Divenuti col Battesimo figli adottivi di Dio siamo diventati anche partecipi della sua vita e della sua santità e tale santità siamo chiamati a testimoniare nelle ordinarie condizioni della nostra vita. Dono della volontà e della benevolenza divina, la santità è anche impegno della nostra volontà umana, risposta del nostro umile amore al suo immenso Amore gratuito, preveniente e infinito.»
Luisa Piccarreta con questi scritti ci ha indicato la strada della santità Divina?
«Con amore straordinario Luisa ha risposto all’Amore di Gesù, abbandonandosi totalmente alla sua volontà.

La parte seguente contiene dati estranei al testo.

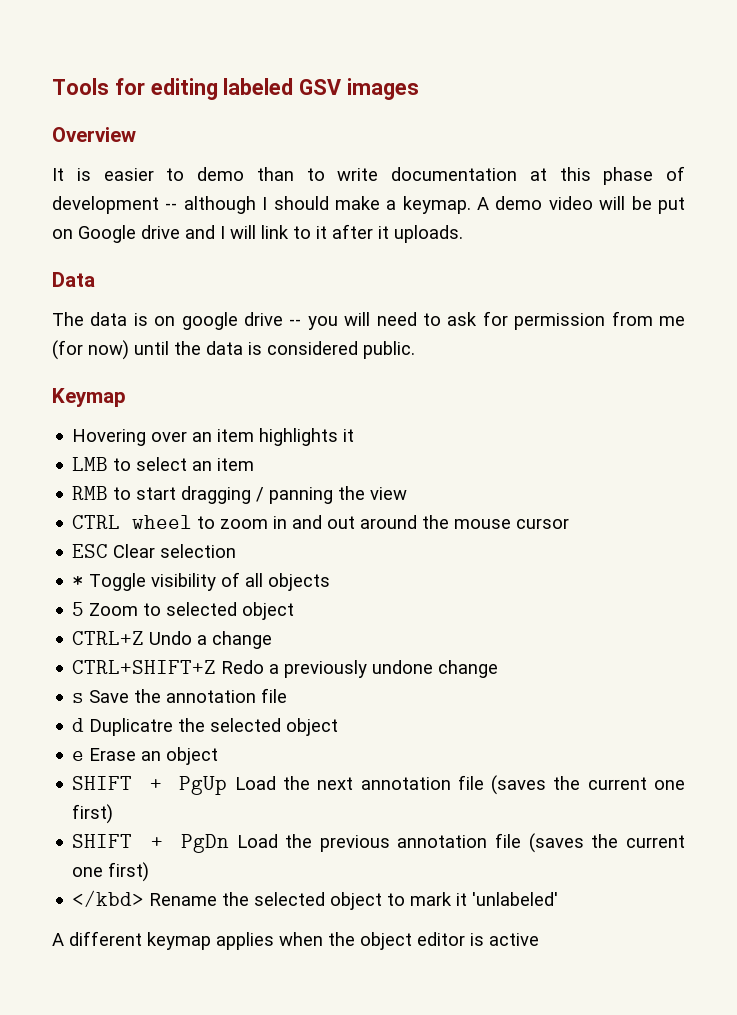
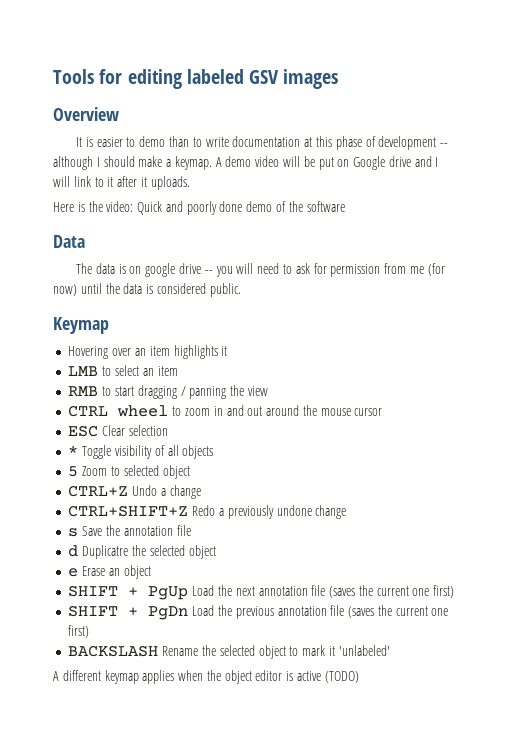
+ Here is the video: Quick and poorly done demo of the software
- </kbd> Rename the selected object to mark it 'unlabeled'
+ BACKSLASH Rename the selected object to mark it 'unlabeled'
- A different keymap applies when the object editor is active
+ A different keymap applies when the object editor is active (TODO)

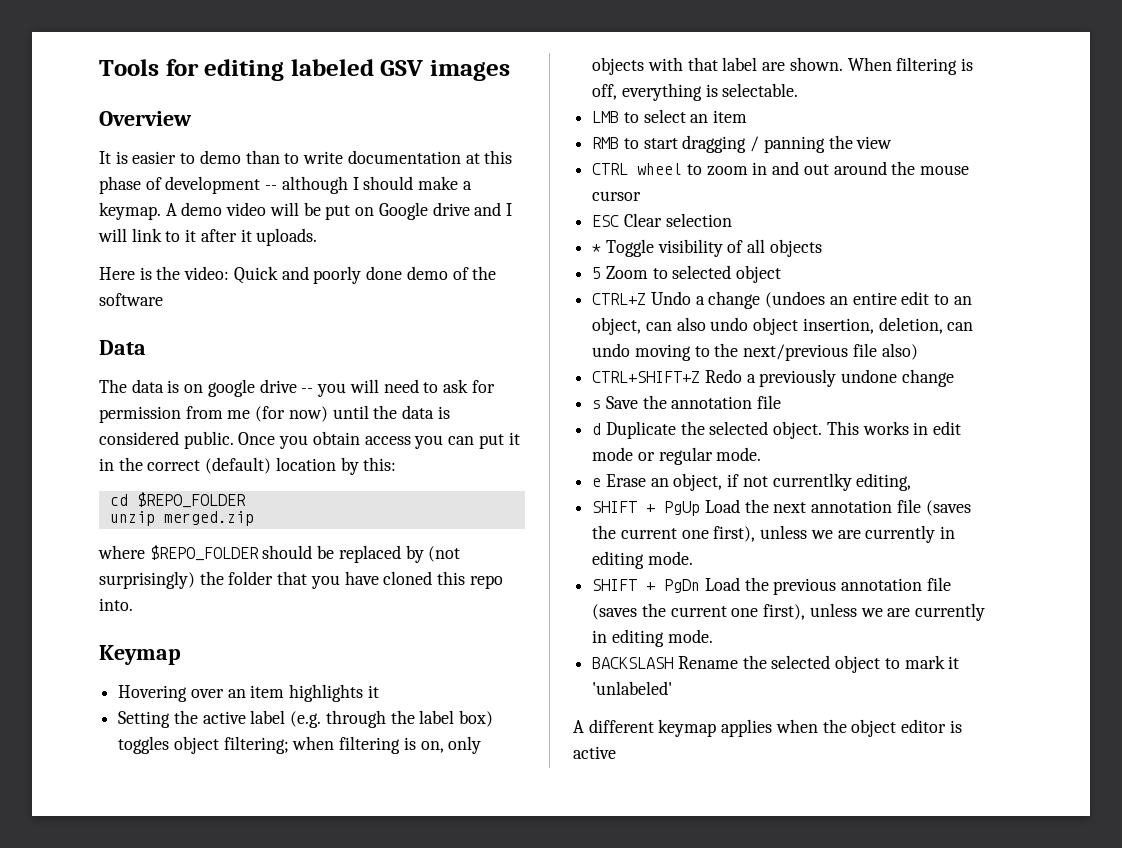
+ Once you obtain access you can put it in the correct (default) location by this:
+ cd $REPO_FOLDER
+ unzip merged.zip
+ where $REPO_FOLDER should be replaced by (not surprisingly) the folder that you have cloned this repo into.
+ Setting the active label (e.g. through the label box) toggles object filtering; when filtering is on, only objects with that label are shown. When filtering is off, everything is selectable.
- CTRL+Z Undo a change
+ CTRL+Z Undo a change (undoes an entire edit to an object, can also undo object insertion, deletion, can undo moving to the next/previous file also)
- d Duplicatre the selected object
- e Erase an object
+ d Duplicate the selected object. This works in edit mode or regular mode.
+ e Erase an object, if not currentlky editing,
- SHIFT + PgUp Load the next annotation file (saves the current one first)
+ SHIFT + PgUp Load the next annotation file (saves the current one first), unless we are currently in editing mode.
- SHIFT + PgDn Load the previous annotation file (saves the current one first)
+ SHIFT + PgDn Load the previous annotation file (saves the current one first), unless we are currently in editing mode.
- A different keymap applies when the object editor is active (TODO)
+ A different keymap applies when the object editor is active

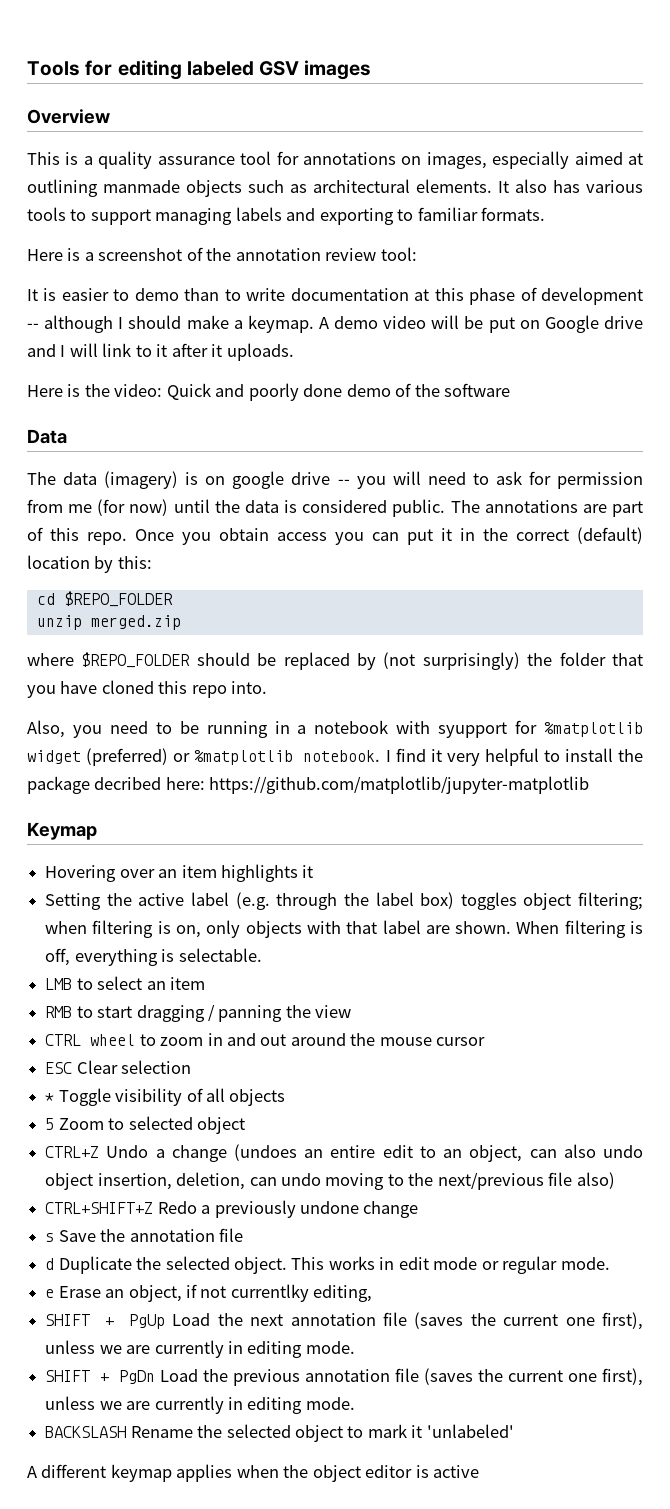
+ This is a quality assurance tool for annotations on images, especially aimed at outlining manmade objects such as architectural elements. It also has various tools to support managing labels and exporting to familiar formats.
+ Here is a screenshot of the annotation review tool:
- The data is on google drive -- you will need to ask for permission from me (for now) until the data is considered public.
+ The data (imagery) is on google drive -- you will need to ask for permission from me (for now) until the data is considered public.
+ The annotations are part of this repo.
+ Also, you need to be running in a notebook with syupport for %matplotlib widget (preferred) or %matplotlib notebook. I find it very helpful to install the package decribed here: https://github.com/matplotlib/jupyter-matplotlib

E nel vivere nella Volontà Divina di Gesù, conformando ad essa la propria vita, ha individuato la via più sicura della santità.
Eccezionali sono stati i doni mistici di cui l’ha colmata Gesù, ma eccezionale è stata anche la risposta di Luisa in un progressivo e crescente amore sponsale sul fondamento di una umiltà sincera e con la garanzia di una obbedienza assoluta ai confessori, ai vescovi e soprattutto alla Santa Sede, sino a riprovare e condannare nei suoi scritti ciò che la Chiesa riprovava e condannava. Una lezione di grande attualità.
Una risposta di amore, la sua, maturata alla scuola costante della Passione del Signore che meditava e riviveva ogni giorno nelle sue membra, nutrita al convito della Eucaristia della quale era ardentemente appassionata, coltivata in unione alla Vergine Santa della quale era teneramente innamorata, maturata nel silenzio adorante della lunga preghiera e nei dialoghi intimi con lo Sposo divino, immobile e impietrita dal dolore nella notte, manifestava la sua gioia pasquale durante il giorno e dal suo letto accoglieva sorridente le persone confortandole come messaggera e missionaria della Divina volontà.
Discepoli e missionari della Divina Volontà invita ad essere anche noi, perché nelle ore della gioia come in quelle immancabili del dolore, recitando il “Padre nostro”, possiamo dire col cuore e con la vita più che con le labbra “Sia fatta la tua volontà come in cielo cosi in terra”.
È la Volontà Divina la fonte inesauribile della serenità e della pace, la sorgente sempre viva della conversione e della santità, il dono perenne della gioia terrena che ci fa pregustare quella eterna. È quanto auguro di cuore a voi e a me.»
Sono questi gli uomini della Chiesa, che ti fanno toccare con mano la bellezza del Vangelo. Un innamorato di Gesù Cristo, che in ogni dove, ad ogni passo della sua vita, testimonia con coerenza e grande umiltà.